🤖 AI Summary
Performance disparities in medical AI often arise from complex interactions among underrepresented data, image acquisition conditions—such as pixel spacing—and clinical or demographic factors like BMI and gestational age, making attribution challenging. This work proposes a structured analytical framework that, for the first time, incorporates acquisition parameters into fairness evaluation. By integrating unsupervised slice discovery, factorization, and cross-subgroup assessment, the approach systematically disentangles biases from multiple sources. Validation on 94,000 fetal ultrasound images demonstrates that optimizing pixel spacing can improve prediction accuracy by up to 24% for specific subgroups, with consistent gains across BMI strata. These findings underscore the critical importance of acquisition-aware evaluation in advancing fairness in medical AI.
📝 Abstract
Bias in medical AI is often framed as a problem of representation. However, in image-based tasks such as fetal ultrasound, performance disparities can arise even when representation is adequate, because predictive accuracy depends strongly on image quality. Image quality is shaped by acquisition conditions and operator expertise, as well as patient-dependent factors such as maternal body mass index (BMI), all of which may correlate with sensitive demographic features. Consequently, observed disparities may reflect the combined influence of demographic, clinical, and acquisition-related factors rather than data imbalance alone, and may obscure underlying interaction or confounding effects. We propose a structured framework to explore and detect intersectional bias, combining unsupervised slice discovery, systematic factor-wise analysis, and targeted intersectional evaluation. In a case study of over 94{,}000 ultrasound images for fetal weight estimation, we analyze bias in a state-of-the-art deep learning (DL) model and the clinical standard Hadlock, a regression formula using biometric measurements.

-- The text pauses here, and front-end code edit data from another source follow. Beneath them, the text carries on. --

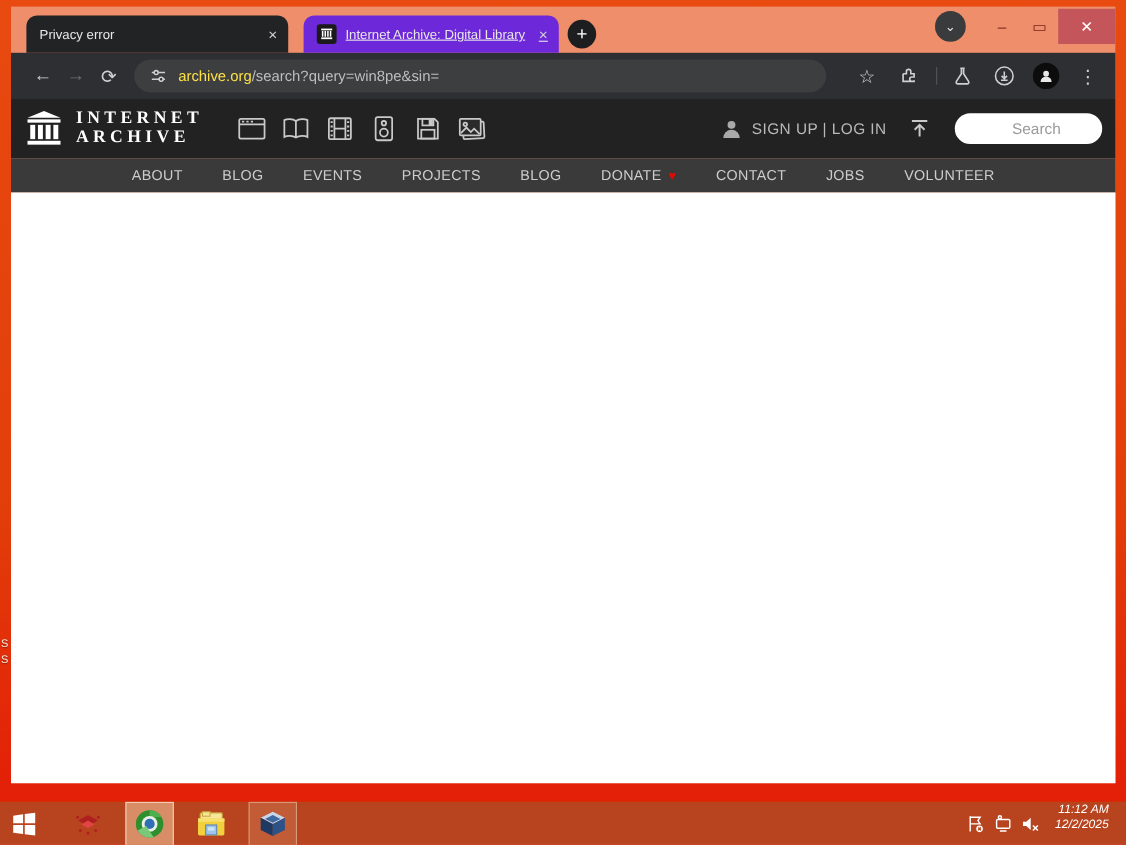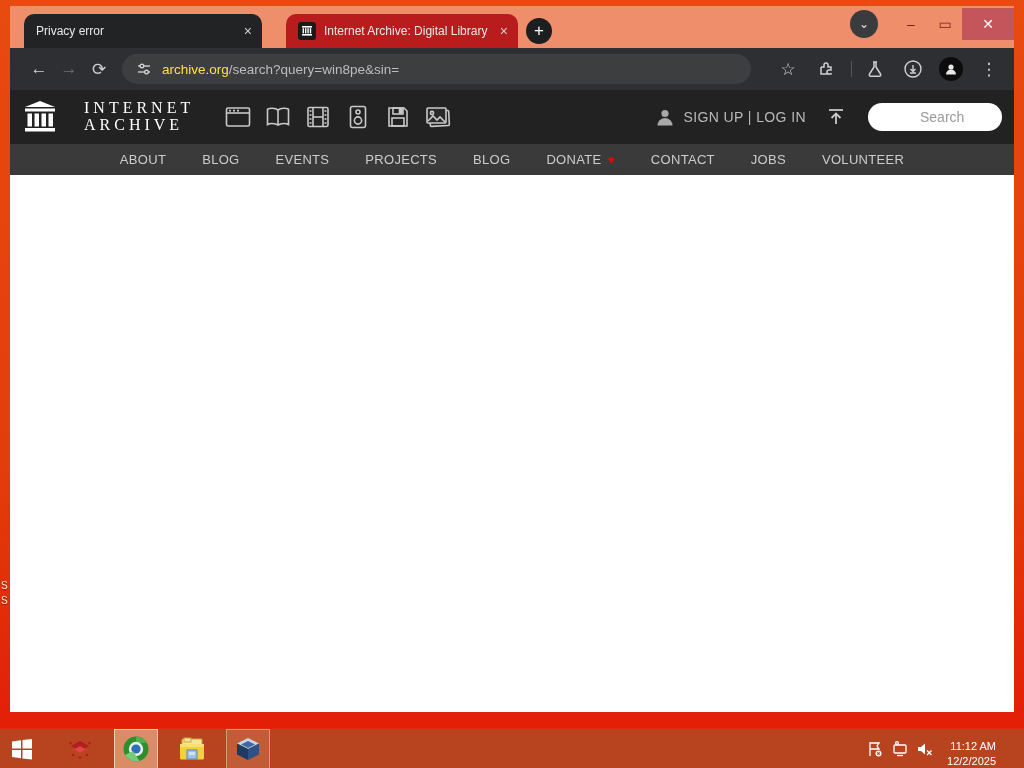--- a/index.html
+++ b/index.html
@@ -18,7 +18,7 @@
   .tab { height:34px; display:flex; align-items:center; padding:0 10px 0 12px;
          border-radius:10px 10px 0 0; font-size:12px; color:#e8e8e8; }
   .tab.inactive { background:#222325; width:238px; }
-  .tab.active { background:#b91c1c; width:232px; margin-left:24px; }
+  .tab.active { background:#6d28d9; width:232px; margin-left:14px;text-decoration:underline; }
   .tab .title { flex:1; white-space:nowrap; overflow:hidden; text-overflow:ellipsis; }
   .tab .close { color:#cfcfcf; font-size:14px; margin-left:8px; line-height:1; cursor:default; }
   .favicon { width:18px; height:18px; background:#1a1a1a; border-radius:3px; display:flex; align-items:center; justify-content:center; margin-right:8px; flex:none; }

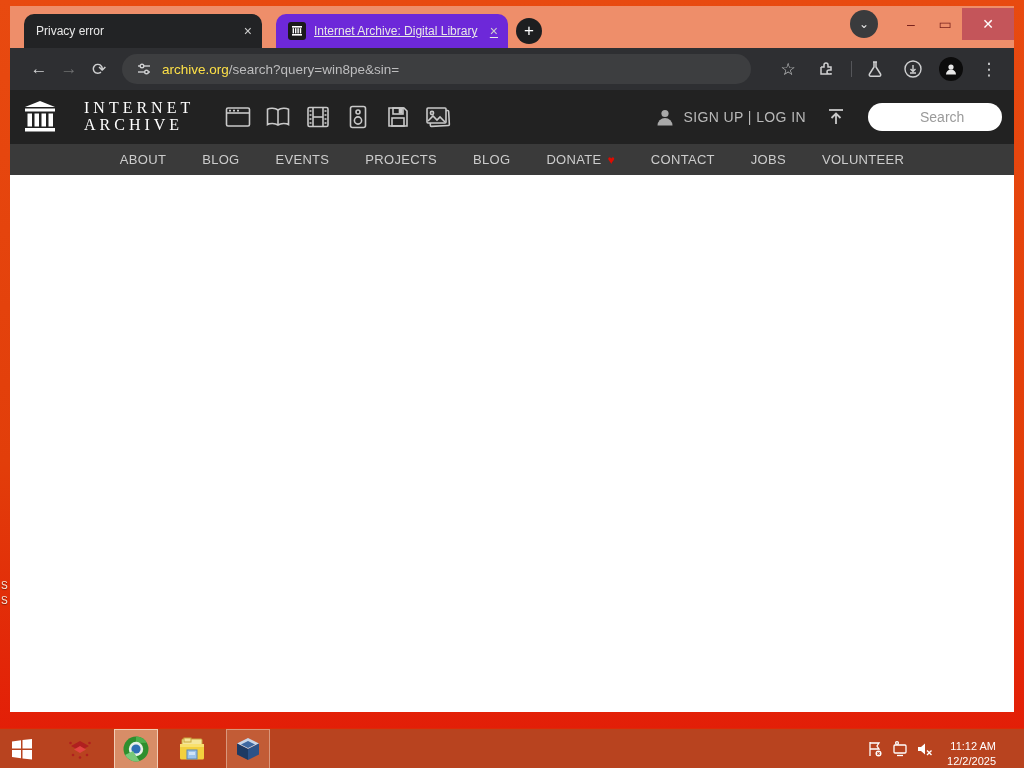--- a/index.html
+++ b/index.html
@@ -54,8 +54,8 @@
   
   .ia-header { height:54px; background:#222222; display:flex; align-items:center; padding:0 12px 0 12px; }
   .ia-logo { display:flex; align-items:center; }
-  .ia-logotext { color:#fff; font-family:"Liberation Serif", serif; font-weight:normal;
-                 font-size:16px; letter-spacing:4px; line-height:1.05; margin-left:26px; }
+  .ia-logotext { color:#fff; font-family:"Liberation Serif", serif; font-weight:bold;
+                 font-size:16px; letter-spacing:4px; line-height:1.05; margin-left:11px; }
   .media-icons { display:flex; align-items:center; margin-left:24px; }
   .media-icons .mi { width:40px; display:flex; justify-content:center; }
   .ia-right { margin-left:auto; display:flex; align-items:center; }

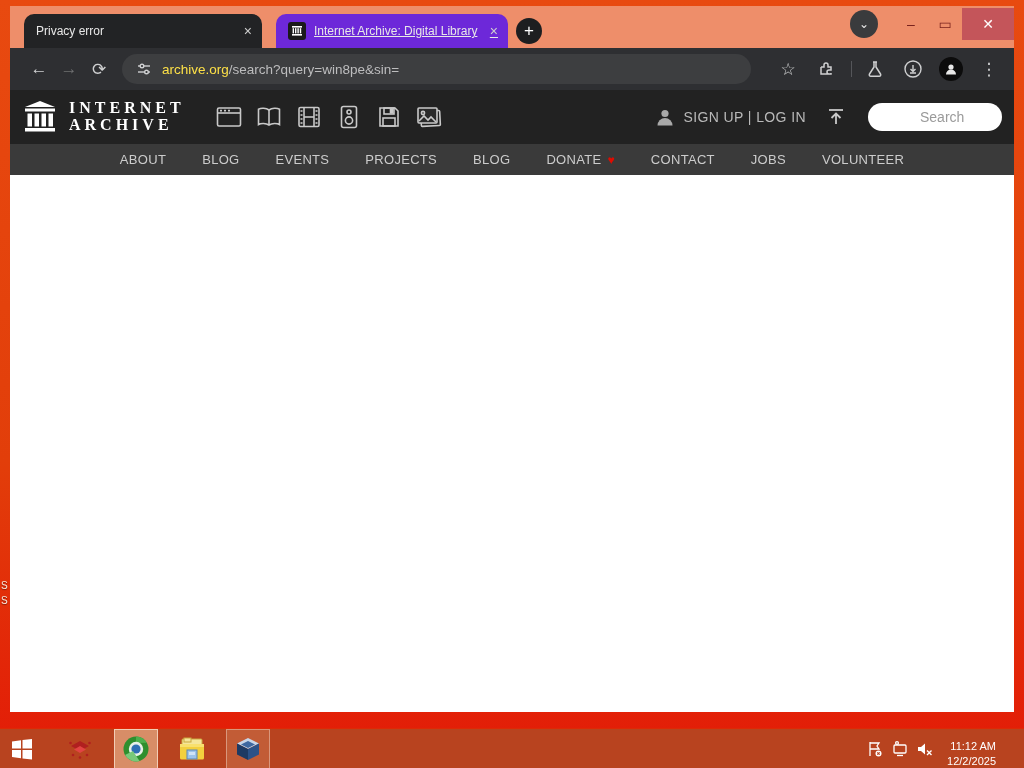--- a/index.html
+++ b/index.html
@@ -83,7 +83,7 @@
   .tb-icon { width:44px; height:40px; display:flex; align-items:center; justify-content:center; flex:none; }
   .tb-icon.active { background:#d88d67; border:1px solid #f2cdb6; }
   .tb-icon.running { background:#c25c36; border:1px solid #d9977c; }
-  .tray { margin-left:auto; display:flex; align-items:flex-end; padding-right:20px; }
+  .tray { margin-left:auto; display:flex; align-items:flex-start; padding-right:8px;font-style:italic; }
   .tray .tray-ico { width:25px; height:40px; display:flex; align-items:center; justify-content:center; }
   .clock { color:#fff; font-size:11px; text-align:right; line-height:1.35; padding:0 8px 0 10px; }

Pixel spacing (PS) -- a parameter considered suboptimal in current acquisition protocols -- emerged as a consistent driver of performance differences, with higher PS associated with improvements of up to 24\% in selected subgroups for both models. Because PS is often adapted in cases of high BMI or low gestational age (GA), this effect carries a substantial risk of confounding. Our intersectional analysis revealed that part of the PS-associated signal is explained by GA, while PS-related improvements persist across BMI strata, highlighting the importance of acquisition-aware and interaction-aware evaluation in medical AI fairness research.